You shift on your couch and try to make yourself more comfortable, wrapping your blanket around you as though it will protect you from whatever tricks your mind is playing. You tell yourself that it's just a stupid storm, and go back to your book. In it, the main character is moving toward the attic to find out what they heard. Their hand is shaking on their flashlight, their footsteps creaking the on the attic stairs. Past the wooden groans and their pounding heart, they hear the raspy breathing coming from the attic. Your own pulse begins to quicken. You know something is up there, and you want to tell them to turn around. But they won't. The storm rages beyond you. 
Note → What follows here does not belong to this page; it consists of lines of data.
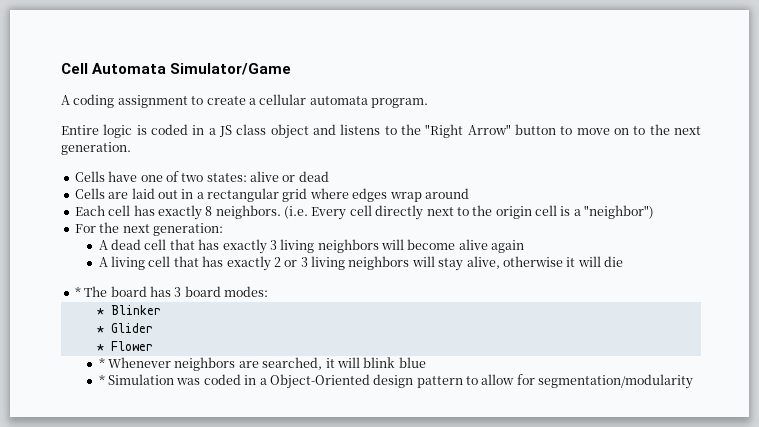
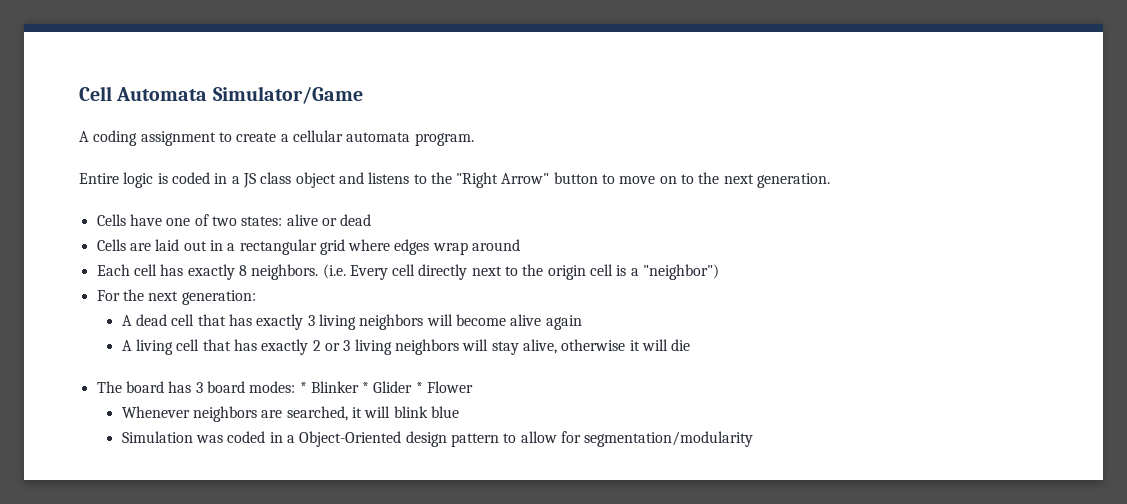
[74,286,81,297] * -> (691, 345) none
(268, 291) // -> (296, 387) none
(161, 310) // -> (359, 387) none
(153, 328) // -> (413, 387) none
[98,357,105,368] * -> (474, 387) none
[98,374,105,385] * -> (459, 412) none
The character enters the attic. They step onto the floorboards and see nothing, but the tortured breathing is louder than ever. It's coming quicker, moving from shadow to shadow. Your mind is telling the character to run back down, but they take another step. The trap door slams shut behind them. They spin around, choking on their scream, and lift their flashlight when they see–

The door of your house slams open. You jump and scream, the book flying out of your hands as you whirl around–

And see your husband standing there with a bewildered look on his face.

Not a true story, but I had you going, didn't I?

While I was writing my latest Mocha Memoir novella, Hotel Hell, I focused on heightening the tension. The story revolves around a young man named Milo who searches for his missing fiancee, only to come across a hotel with dark, disturbing secrets. Concentrating on the creepiness of the hotel was key. Adding in little situations where Milo and the readers know something isn't right, but they can't figure out what. Even when I was planning the story, I knew I had to write it as though the hotel itself was a character with a mystery, and that its employees were just as terrifying as the building itself. Creating the horrors inside the hotel was the funnest part, and I think it made the impact of the climax so much more frightening. It's amazing what you can imagine if you take an ordinary object, and twist it into something that Neil Gaiman would create.

For me, dark fantasy and horror tend to go hand in hand, as they both concentrate on the anticipation of the danger. Both genres want to set off warning bells in your head, even though you're dying to turn the page and see what lurks behind that corner. They feed each other, one building on fear in the readers heart through romantically twisted scenarios while horror weaves itself into the cracks, like glowing red eyes through the slits of your closet. Don't worry– I'll save that story for another time. 

Happy Halloween!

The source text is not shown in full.